悪性のエンターテイメントで魅了したFly or Die

 【ライブレポート】お笑い芸人のマキタスポーツがプロデュースするロックバンド「マキタスポーツ presents Fly or Die」(フライオアダイ、略・FOD)が20日、東京・新宿ロフトでライブイベント『「Fly or Die presents 悪性のエンターテイメント」』を開催した。この日は、清 竜人率いるアイドルグループ「清 竜人25」も参加。イベントタイトルの通り、屈折のエンターテイメントで会場を熱狂させた。本稿では、音楽をユーモアに、そして知的に操る「Fly or Die」の魅力を、ライブレポートを通じてひも解いていきたい。(取材・小池直也)

フライオア? ダーイ!

盛り上げた清竜人25

盛り上げた清竜人25

 対バン相手であるの一夫多妻性アイドル「清 竜人25」が最初のステージを飾った。すっかり温まった会場を、夫人がさらにあおる。そして「フライオア? ダーイ!」という掛け声で「Fly or Die」劇場の幕が開けた。

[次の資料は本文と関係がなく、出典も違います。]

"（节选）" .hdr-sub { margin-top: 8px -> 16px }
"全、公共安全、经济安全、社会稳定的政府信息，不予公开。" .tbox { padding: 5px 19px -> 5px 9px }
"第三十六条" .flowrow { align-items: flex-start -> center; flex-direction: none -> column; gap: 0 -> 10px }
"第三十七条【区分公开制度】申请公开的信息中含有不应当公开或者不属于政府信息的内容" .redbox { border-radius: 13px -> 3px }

 クールな女性の声が響き渡るなか、赤と緑の照明に照らされてメンバーが姿を現す。それと当時に大きな歓声が湧く。轟音のイントロで三拍子の「The Theme of F.O.D」が始まった。会場はオープニングにして最高潮。期待感にも似た最高潮の歓声を突破していくFOD。その後も軽妙なMCで笑いを誘ってから「華麗なる欲望」「中年」と繰り出していく。

 ヴォーカルのダークネスが「いくぞ!」と前方の柵に上ってフロアを煽ると、ローズと呼ばれるFODのファンたちは手をあげて呼応する。全員でクラップしたり、しゃがんだり跳ねたりする一体感は、微動だにしなかった初見のオーディエンスをも唸らせた。

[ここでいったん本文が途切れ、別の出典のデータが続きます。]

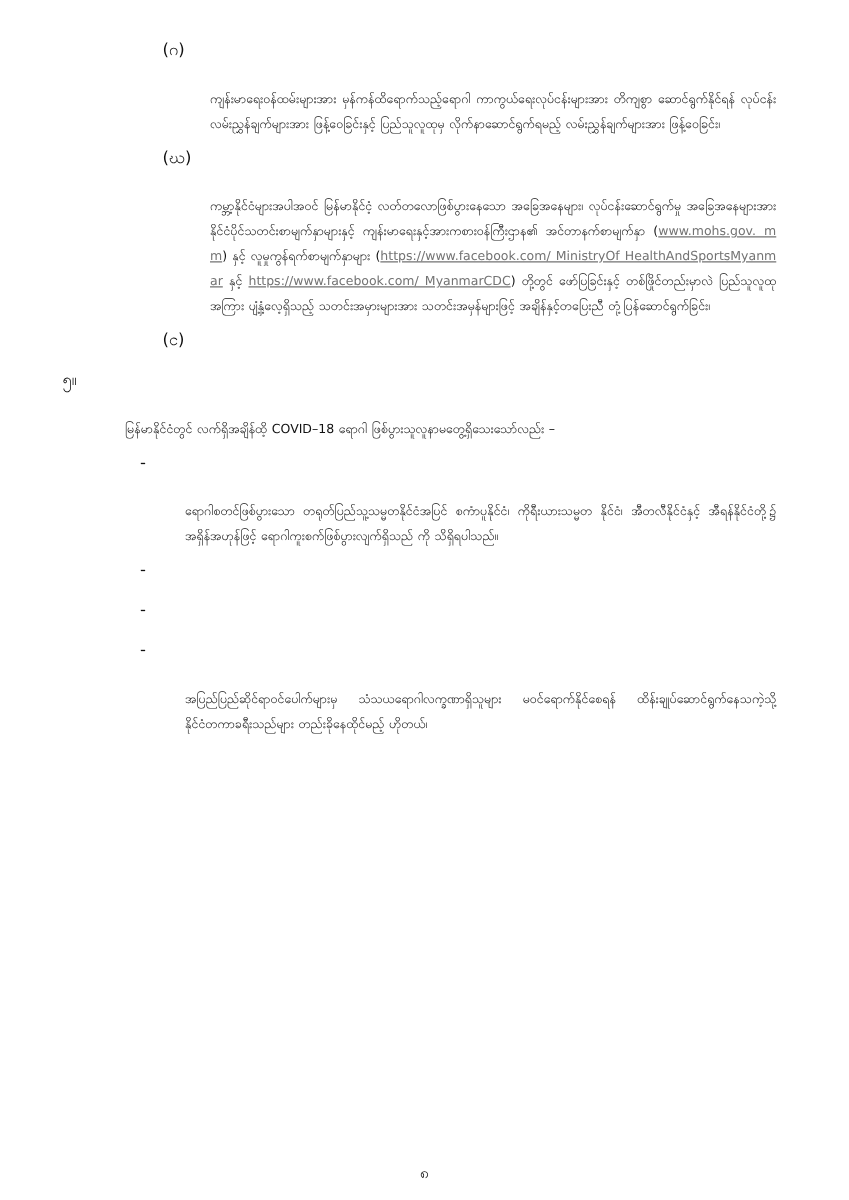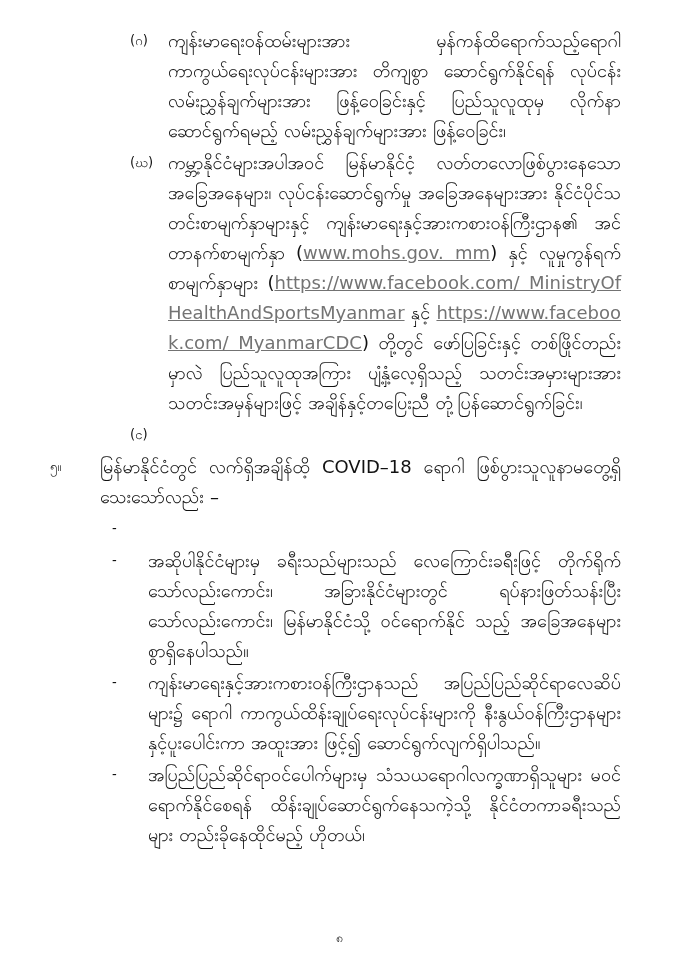"ကျန်းမာရေးဝန်ထမ်းများအား" .body-text { font-size: 18px -> 10px; line-height: 30px -> 20px; margin-top: none -> 44px }
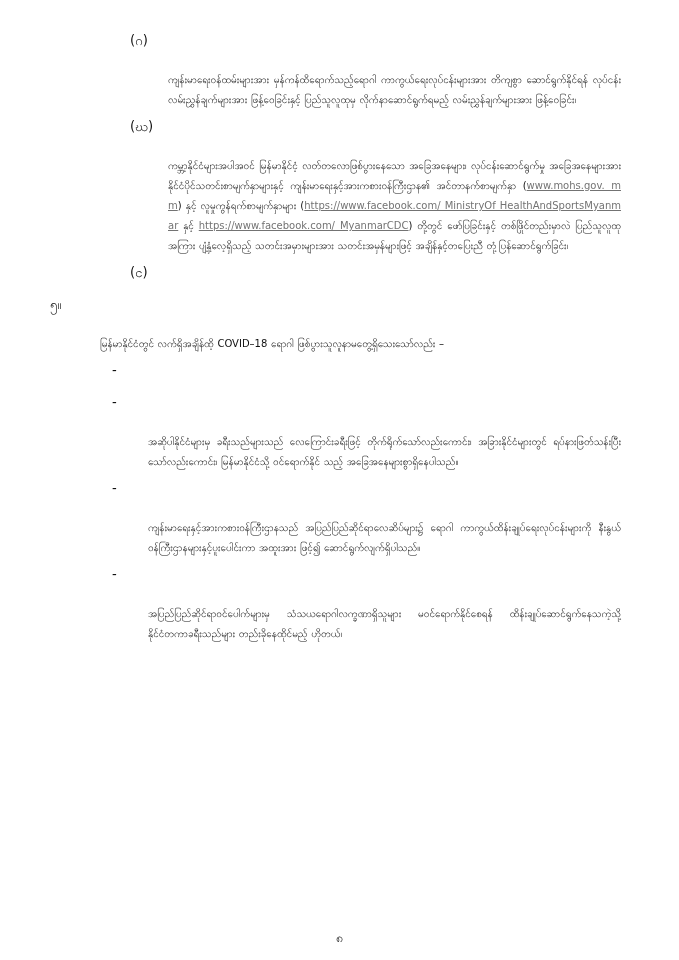"ရောဂါစတင်ဖြစ်ပွားသော" div.body-text { html: none -> <div>ရောဂါစတင်ဖြစ်ပွားသော တရုတ်ပြည်သူ့သမ္မတနိုင်ငံအပြင် စကံာပူနိုင်ငံ၊ ကိုရီးယားသမ္မတ နိုင်ငံ၊ အီတလီနိုင်ငံနှင့် အီရန်နိုင်ငံတို့၌ အရှိန်အဟုန်ဖြင့် ရောဂါကူးစက်ဖြစ်ပွားလျက်ရှိသည် ကို သိရှိရပါသည်။</div> }
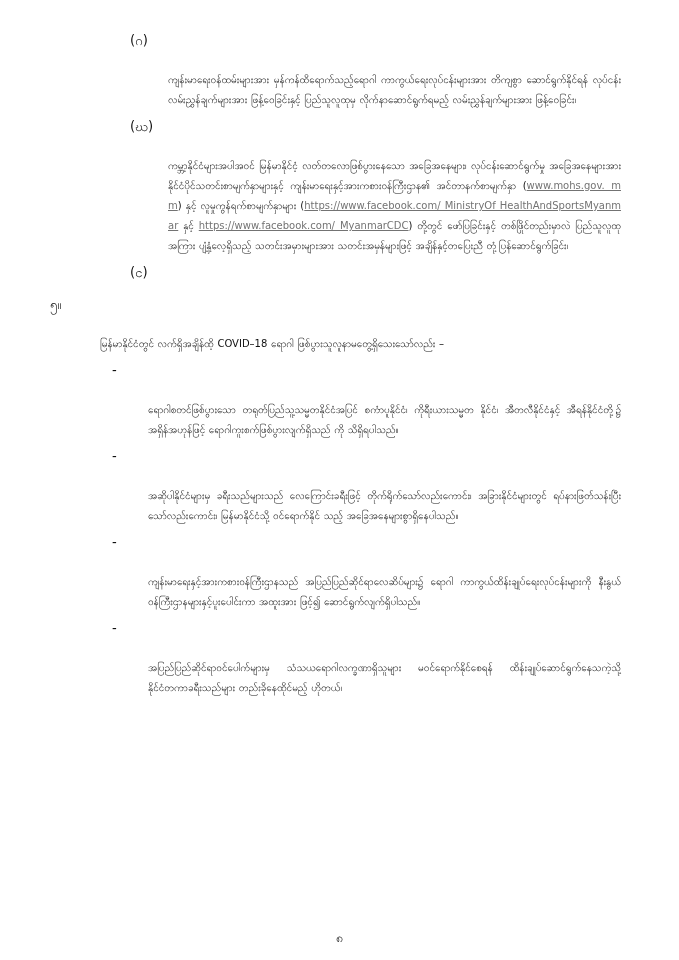"အဆိုပါနိုင်ငံများမှ ခရီးသည်များသည်" div.body-text { html: <div>အဆိုပါနိုင်ငံများမှ ခရီးသည်များသည် လေကြောင်းခရီးဖြင့် တိုက်ရိုက်သော်လည်းကောင်း၊ အခြားနိုင်ငံများတွင် ရပ်နားဖြတ်သန်းပြီးသော်လည်းကောင်း၊ မြန်မာနိုင်ငံသို့ ဝင်ရောက်နိုင် သည့် အခြေအနေများစွာရှိနေပါသည်။</div> -> none }
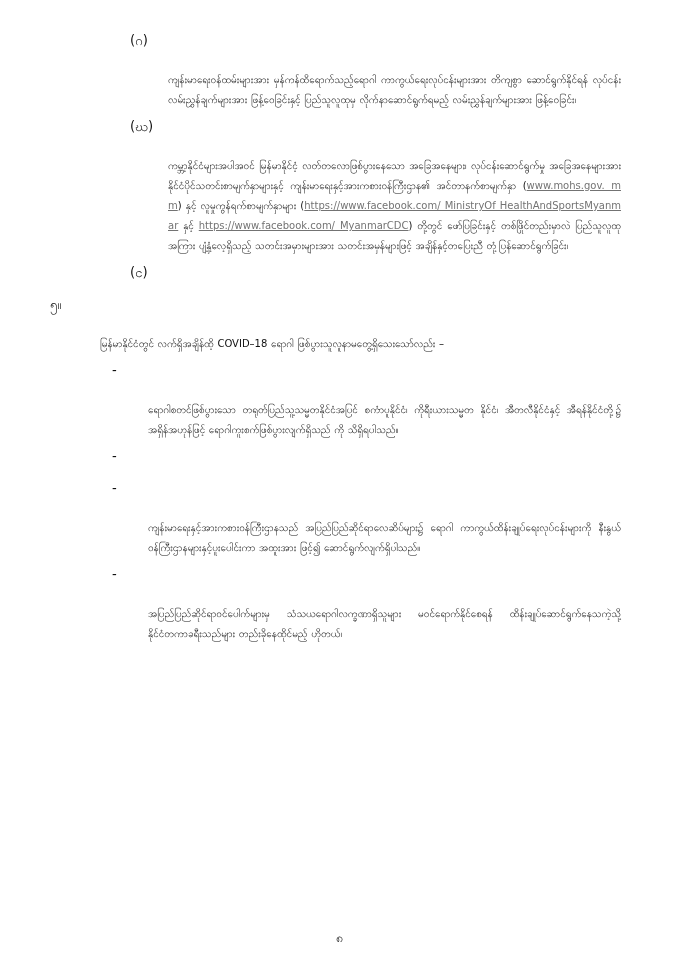"ကျန်းမာရေးနှင့်အားကစားဝန်ကြီးဌာနသည်" div.body-text { html: <div>ကျန်းမာရေးနှင့်အားကစားဝန်ကြီးဌာနသည် အပြည်ပြည်ဆိုင်ရာလေဆိပ်များ၌ ရောဂါ ကာကွယ်ထိန်းချုပ်ရေးလုပ်ငန်းများကို နီးနွယ်ဝန်ကြီးဌာနများနှင့်ပူးပေါင်းကာ အထူးအား ဖြင့်၍ ဆောင်ရွက်လျက်ရှိပါသည်။</div> -> none }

 ここでメンバー紹介。ハープシコードの音で演奏されるバロック風三拍子のBGM。この中でダークネスがメンバーを紹介し、オーディエンスがその名前をコールする。この一連の流れを様式美(ダークネス曰く)として全員分繰り返した。

 ベース・堕、ギター背☆飲、キーボード魅蛙、ドラムス内野くんの順に面白おかしく紹介し、最後はダークネス自ら「漆黒の闇よりの使者、ダークネスだ」と自己紹介。「ダーさま」コールがフロアから響き渡る。

V系の様式美に隠れているヒップホップ方法論

Fly or Die

Fly or Die

 その後に演奏されたのは「デスドナルド」。この言葉を使うのは気が引けるのだが敢えて言おう、キラーチューンだった。某ファストフード店のポテトが揚がった時でお馴染みのアラーム音をモチーフにして始まるイントロ。Aメロはラップ、サビは有名な某店CMのジングルをモチーフに展開する。間奏も違う時代の別ジングルを鍵盤とギターが掛け合う。つまるところ、この曲は某店にまつわる様々なメロディのつぎはぎでできているのだ。

 他にも別方面からの引用が散りばめられていること含め、この曲は極めてヒップホップ的な構造であると言える。外見とバンドサウンド、それから「デスドナルド」というファストフード店のふざけたリリックが搭載されていることで、表層状は完全にV系ロックチューンのパロディとして成立している。しかし、V系の様式美に隠れているのはヒップホップの方法論だ。

 こんな恐ろしい曲でオーディエンスは頭を振り、フロアをガンガン揺らしている。そもそもバンド名のFly or Dieがファレルウィリアムス擁するN*E*R*Dのファーストアルバムのタイトルからの引用ではないか。これを敢えて考えさせないようなエンターテイメント性に脱帽である。